> [STORED DATA]:
····················
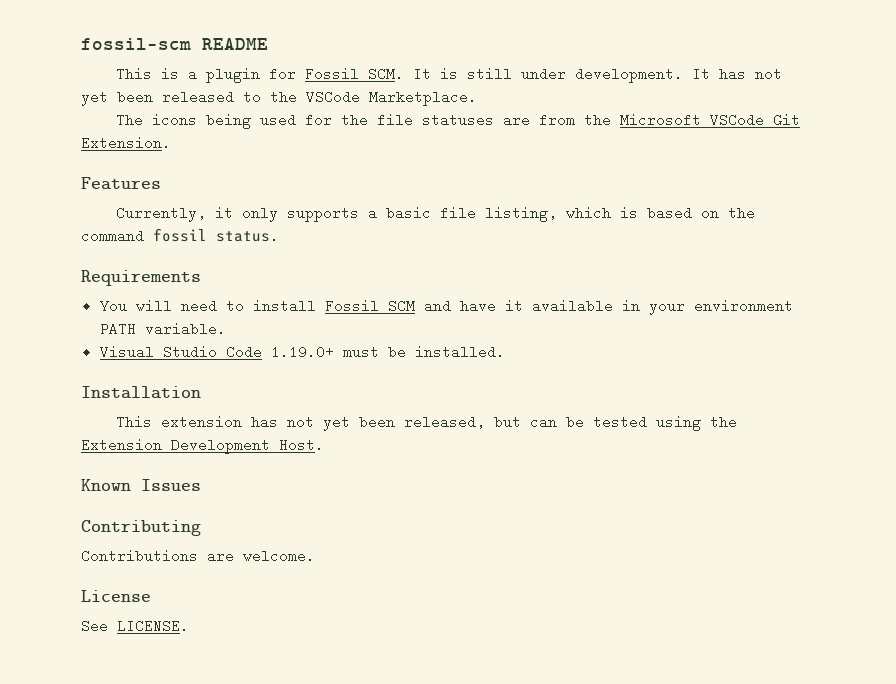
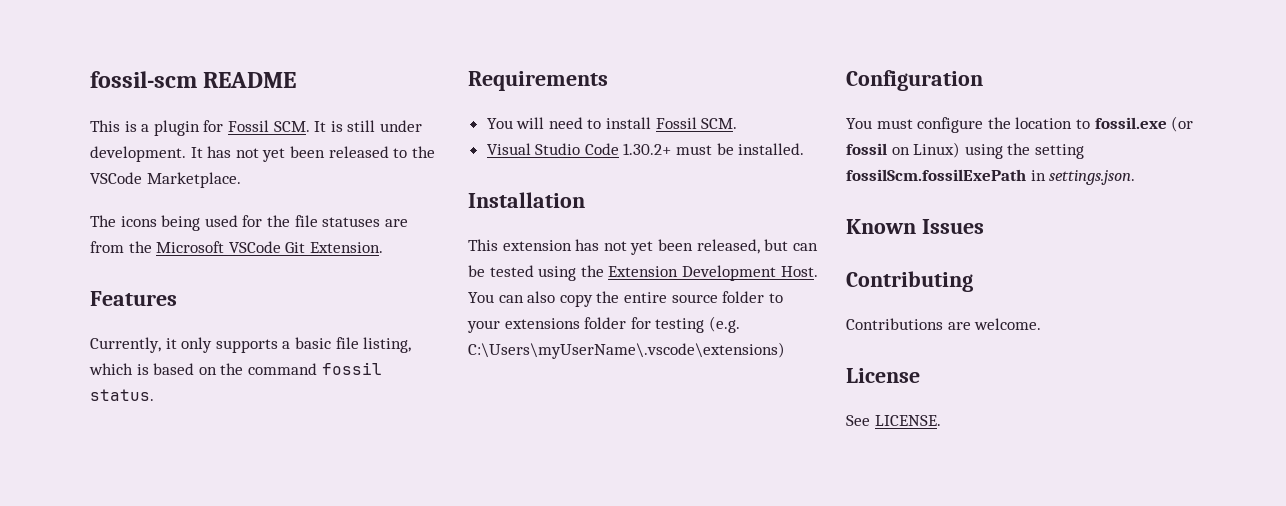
[387,299,793,315] [99,322,226,336] SCM and have it available in your environment PATH variable. -> [701,118,738,129] SCM.
[270,345,334,359] 1.19.0+ -> [623,143,672,155] 1.30.2+
(324, 445) none -> [468,291,783,307] [467,316,740,333] [468,342,785,359] [846,70,983,91] [846,116,1194,133] [846,142,1084,159] [846,169,1136,185] You can also copy the entire source folder to your extensions folder for testing (e.g. C:\Users\myUserName\.vscode\extensions) // Configuration // You must configure the location to fossil.exe (or fossil on Linux) using the setting fossilScm.fossilExePath in settings.json.

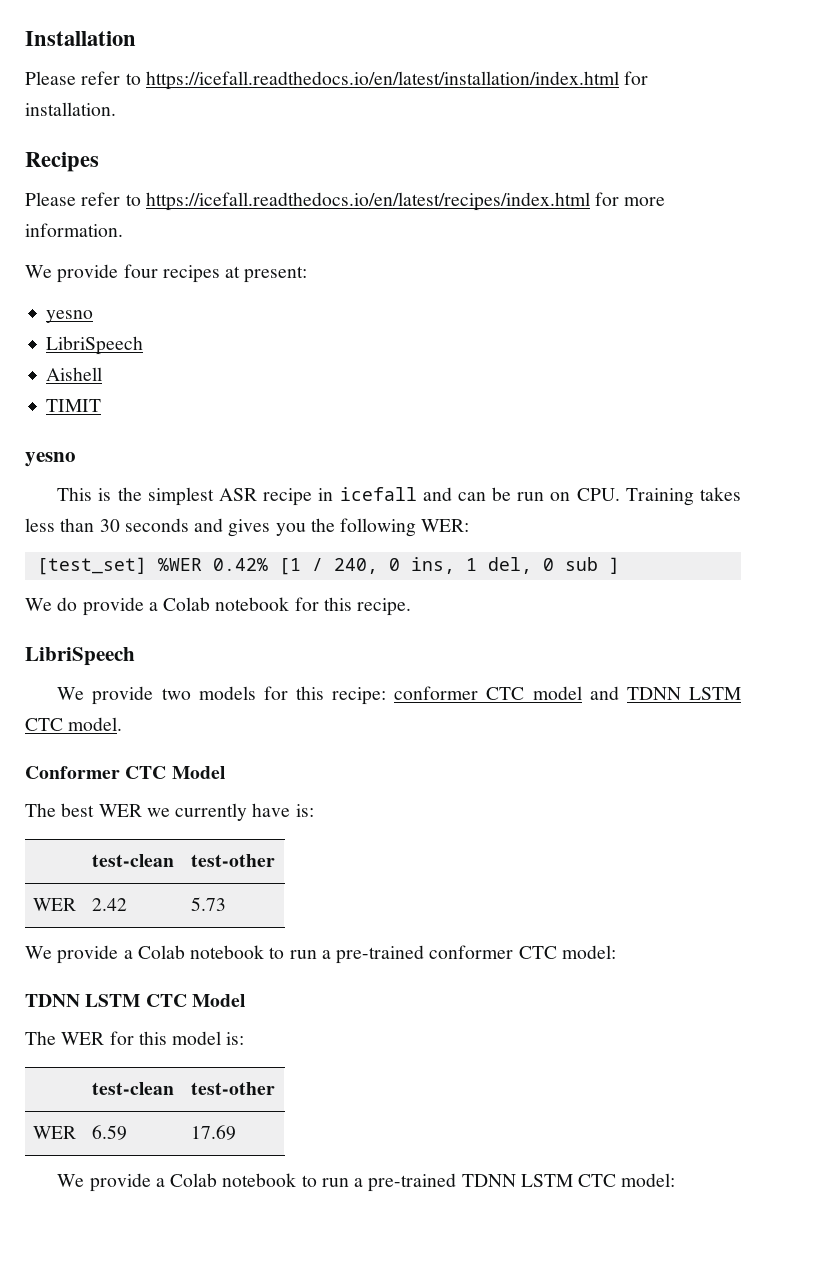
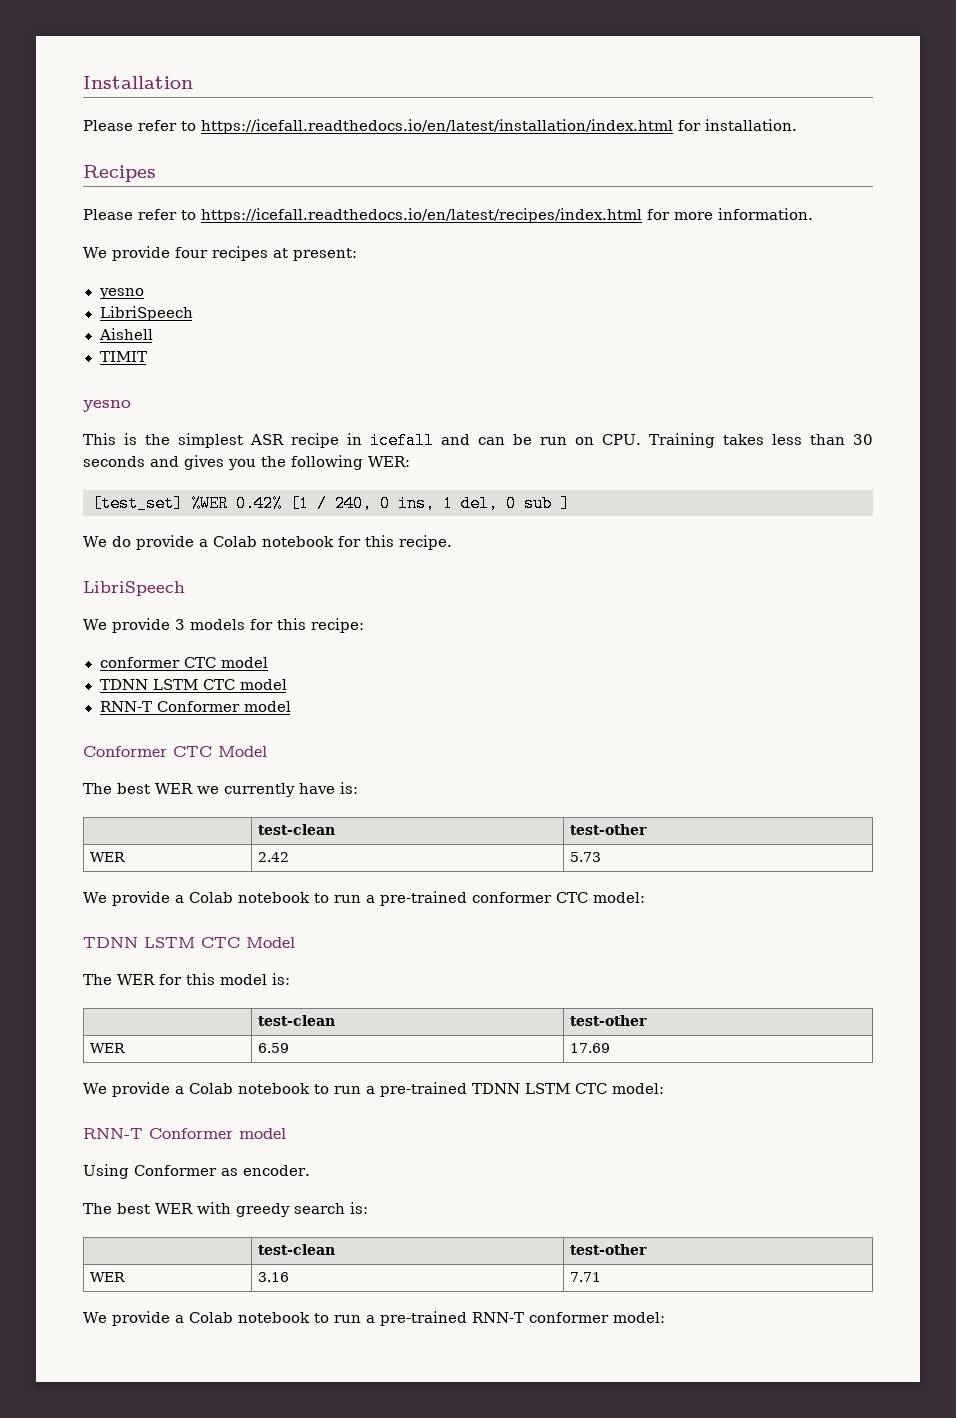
[161,688,191,700] two -> [174,619,185,630] 3
(387, 696) none -> (364, 625) //
[589,686,742,700] [25,717,123,731] and TDNN LSTM CTC model. -> [99,679,287,690] [99,701,291,712] // TDNN LSTM CTC model // RNN-T Conformer model
(676, 1180) none -> [83,1128,286,1139] [83,1164,310,1179] [83,1202,368,1217] [257,1244,335,1255] [569,1244,647,1255] [89,1272,125,1282] [257,1272,289,1282] [569,1272,601,1282] [83,1311,665,1326] // RNN-T Conformer model // Using Conformer as encoder. // The best WER with greedy search is: // | test-clean | test-other // WER | 3.16 | 7.71 // We provide a Colab notebook to run a pre-trained RNN-T conformer model:

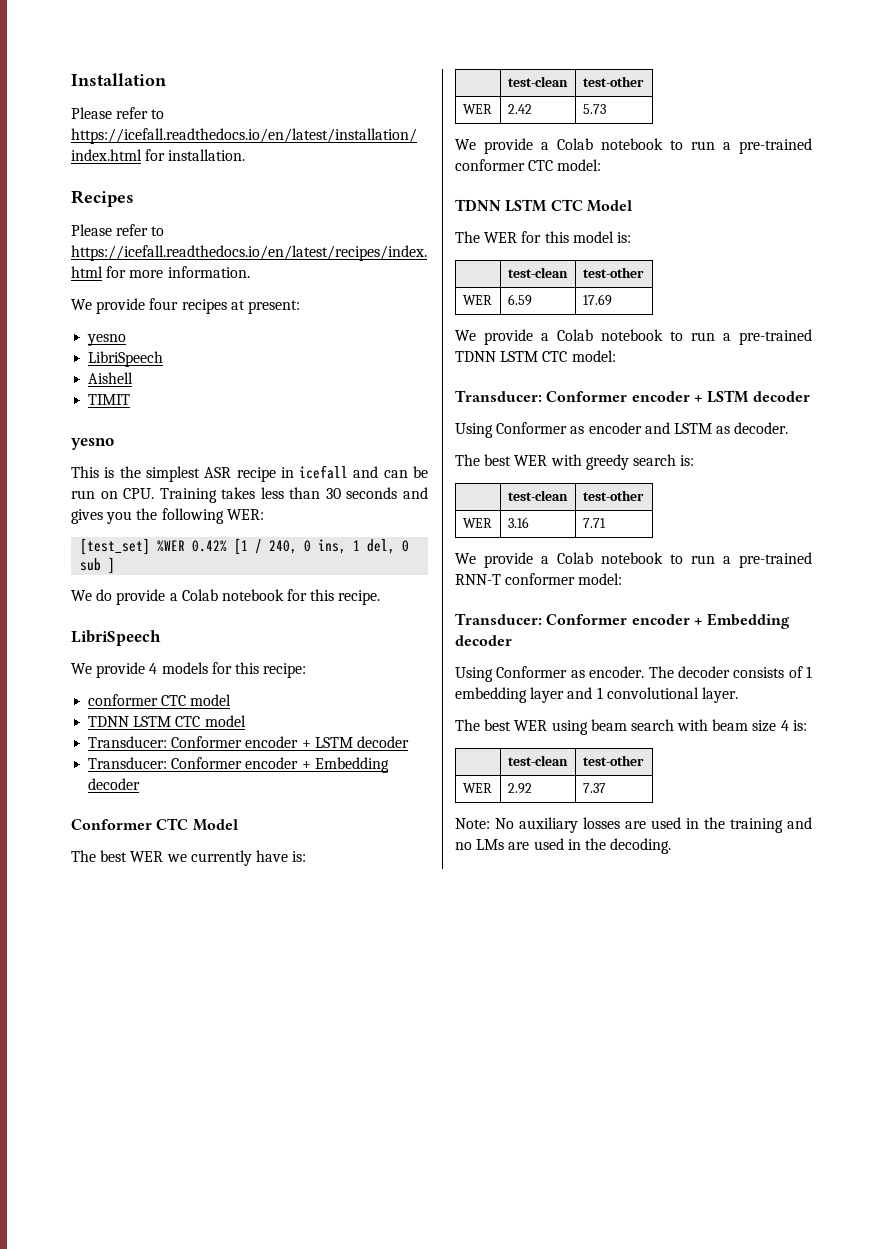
[174,619,185,630] 3 -> [149,663,158,674] 4
[99,701,291,712] RNN-T Conformer model -> [88,736,409,748] [88,757,389,773] [88,778,141,790] Transducer: Conformer encoder + LSTM decoder // Transducer: Conformer encoder + Embedding decoder
[83,1128,286,1139] [83,1164,310,1179] RNN-T Conformer model // Using Conformer as encoder. -> [455,390,810,403] [455,422,789,438] Transducer: Conformer encoder + LSTM decoder // Using Conformer as encoder and LSTM as decoder.
(665, 1317) none -> [455,613,791,629] [455,635,512,646] [455,666,812,682] [455,687,738,703] [455,719,807,735] [507,755,568,766] [582,755,644,766] [462,783,492,793] [507,783,532,794] [582,783,606,793] [455,817,812,833] [455,838,672,854] // Transducer: Conformer encoder + Embedding decoder // Using Conformer as encoder. The decoder consists of 1 embedding layer and 1 convolutional layer. // The best WER using beam search with beam size 4 is: // | test-clean | test-other // WER | 2.92 | 7.37 // Note: No auxiliary losses are used in the training and no LMs are used in the decoding.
····················
> [WORK TASK]:
The material is to be written out word for word, and the pictures are to be left out.

> [SOLUTION TO THE PROBLEM]:
[387,299,793,315] [99,322,226,336] SCM and have it available in your environment PATH variable. -> [701,118,738,129] SCM.
[270,345,334,359] 1.19.0+ -> [623,143,672,155] 1.30.2+
(324, 445) none -> [468,291,783,307] [467,316,740,333] [468,342,785,359] [846,70,983,91] [846,116,1194,133] [846,142,1084,159] [846,169,1136,185] You can also copy the entire source folder to your extensions folder for testing (e.g. C:\Users\myUserName\.vscode\extensions) // Configuration // You must configure the location to fossil.exe (or fossil on Linux) using the setting fossilScm.fossilExePath in settings.json.

[161,688,191,700] two -> [174,619,185,630] 3
(387, 696) none -> (364, 625) //
[589,686,742,700] [25,717,123,731] and TDNN LSTM CTC model. -> [99,679,287,690] [99,701,291,712] // TDNN LSTM CTC model // RNN-T Conformer model
(676, 1180) none -> [83,1128,286,1139] [83,1164,310,1179] [83,1202,368,1217] [257,1244,335,1255] [569,1244,647,1255] [89,1272,125,1282] [257,1272,289,1282] [569,1272,601,1282] [83,1311,665,1326] // RNN-T Conformer model // Using Conformer as encoder. // The best WER with greedy search is: // | test-clean | test-other // WER | 3.16 | 7.71 // We provide a Colab notebook to run a pre-trained RNN-T conformer model:

[174,619,185,630] 3 -> [149,663,158,674] 4
[99,701,291,712] RNN-T Conformer model -> [88,736,409,748] [88,757,389,773] [88,778,141,790] Transducer: Conformer encoder + LSTM decoder // Transducer: Conformer encoder + Embedding decoder
[83,1128,286,1139] [83,1164,310,1179] RNN-T Conformer model // Using Conformer as encoder. -> [455,390,810,403] [455,422,789,438] Transducer: Conformer encoder + LSTM decoder // Using Conformer as encoder and LSTM as decoder.
(665, 1317) none -> [455,613,791,629] [455,635,512,646] [455,666,812,682] [455,687,738,703] [455,719,807,735] [507,755,568,766] [582,755,644,766] [462,783,492,793] [507,783,532,794] [582,783,606,793] [455,817,812,833] [455,838,672,854] // Transducer: Conformer encoder + Embedding decoder // Using Conformer as encoder. The decoder consists of 1 embedding layer and 1 convolutional layer. // The best WER using beam search with beam size 4 is: // | test-clean | test-other // WER | 2.92 | 7.37 // Note: No auxiliary losses are used in the training and no LMs are used in the decoding.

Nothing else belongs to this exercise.